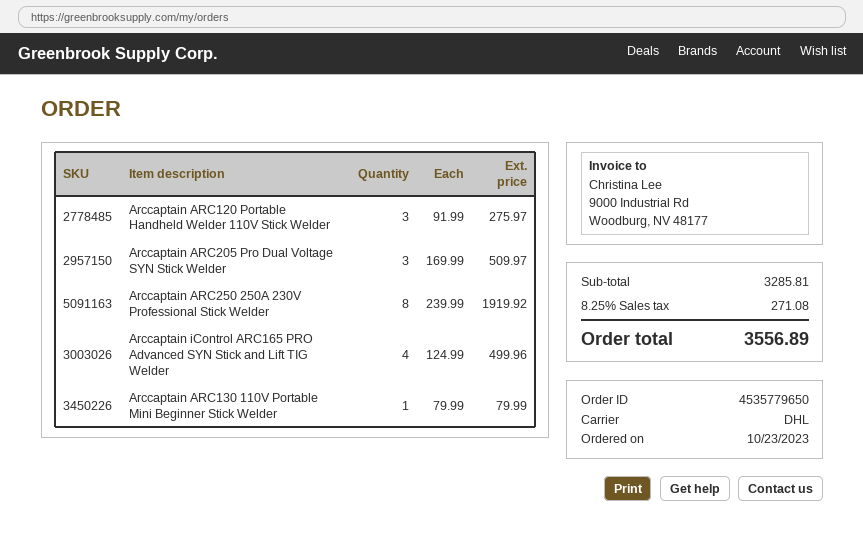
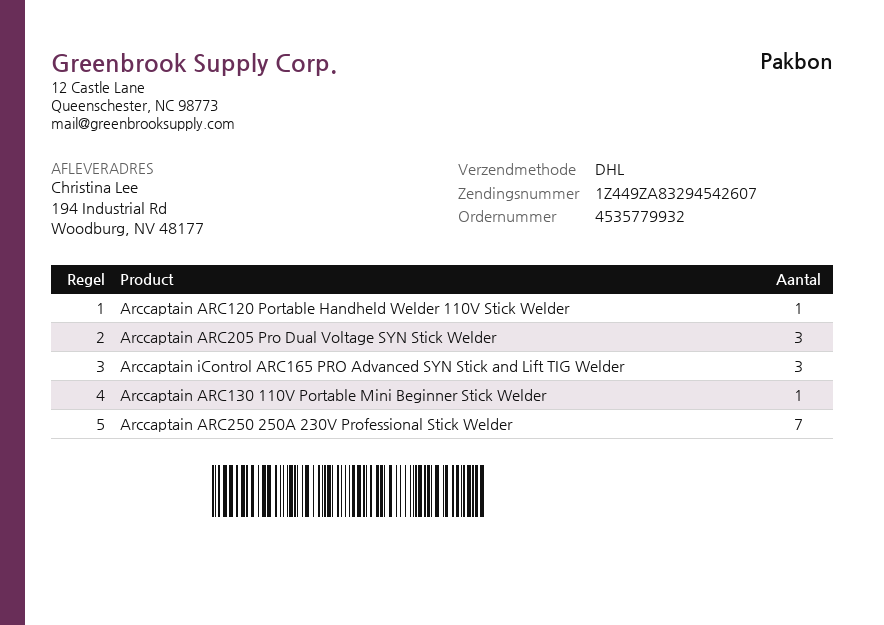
order number: 4535779650 -> 4535779932
Arccaptain ARC120 Portable Handheld Welder 110V Stick Welder: 3 -> 1
Arccaptain ARC250 250A 230V Professional Stick Welder: 8 -> 7
Arccaptain iControl ARC165 PRO Advanced SYN Stick and Lift TIG Welder: 4 -> 3

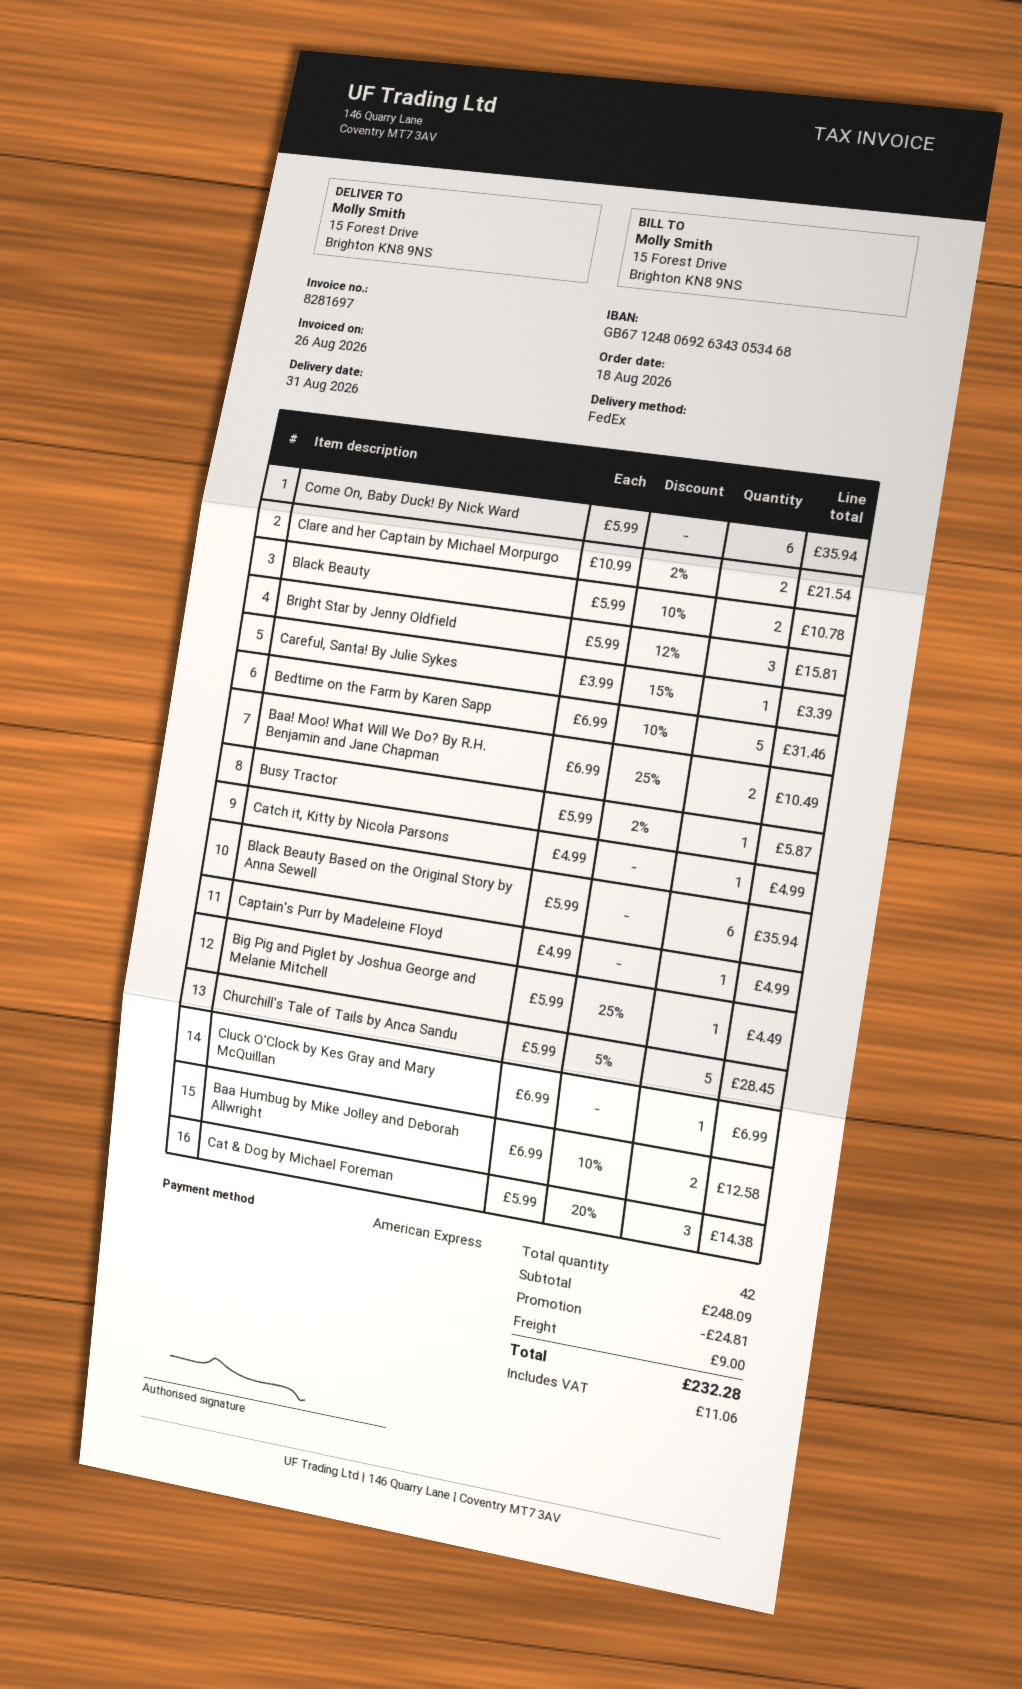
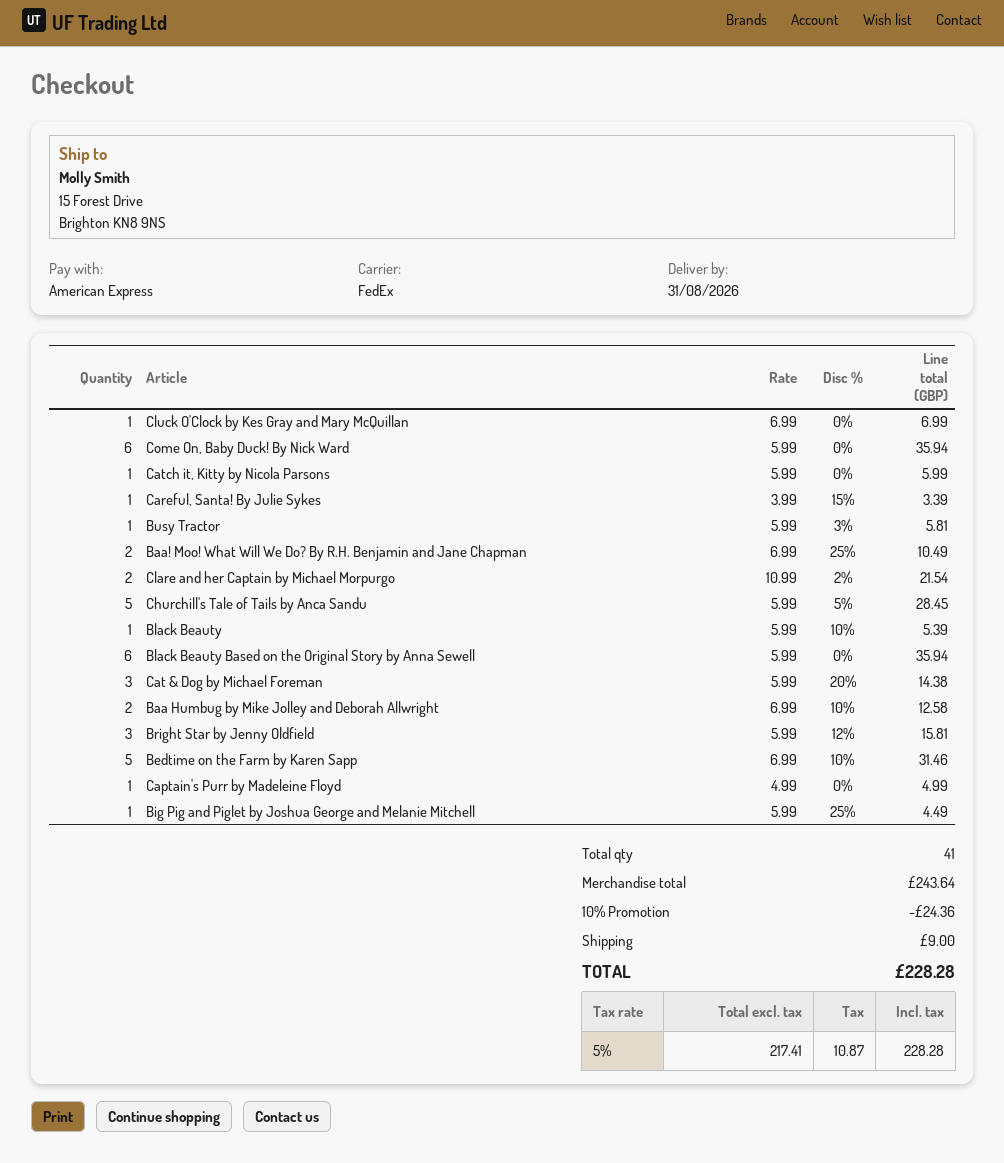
Black Beauty: 2 x 5.99 - 10% = 10.78 -> 1 x 5.99 - 10% = 5.39
Busy Tractor: 1 x 5.99 - 2% = 5.87 -> 1 x 5.99 - 3% = 5.81
Catch it, Kitty by Nicola Parsons: 1 x 4.99 = 4.99 -> 1 x 5.99 = 5.99
total quantity: 42 -> 41
subtotal: 248.09 -> 243.64
discount: 24.81 -> 24.36
tax: 11.06 -> 10.87
total: 232.28 -> 228.28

* * * * *

• Exercise brief: Without any pictures, return the entries exactly as given.

• Response to the exercise:
order number: 4535779650 -> 4535779932
Arccaptain ARC120 Portable Handheld Welder 110V Stick Welder: 3 -> 1
Arccaptain ARC250 250A 230V Professional Stick Welder: 8 -> 7
Arccaptain iControl ARC165 PRO Advanced SYN Stick and Lift TIG Welder: 4 -> 3

Black Beauty: 2 x 5.99 - 10% = 10.78 -> 1 x 5.99 - 10% = 5.39
Busy Tractor: 1 x 5.99 - 2% = 5.87 -> 1 x 5.99 - 3% = 5.81
Catch it, Kitty by Nicola Parsons: 1 x 4.99 = 4.99 -> 1 x 5.99 = 5.99
total quantity: 42 -> 41
subtotal: 248.09 -> 243.64
discount: 24.81 -> 24.36
tax: 11.06 -> 10.87
total: 232.28 -> 228.28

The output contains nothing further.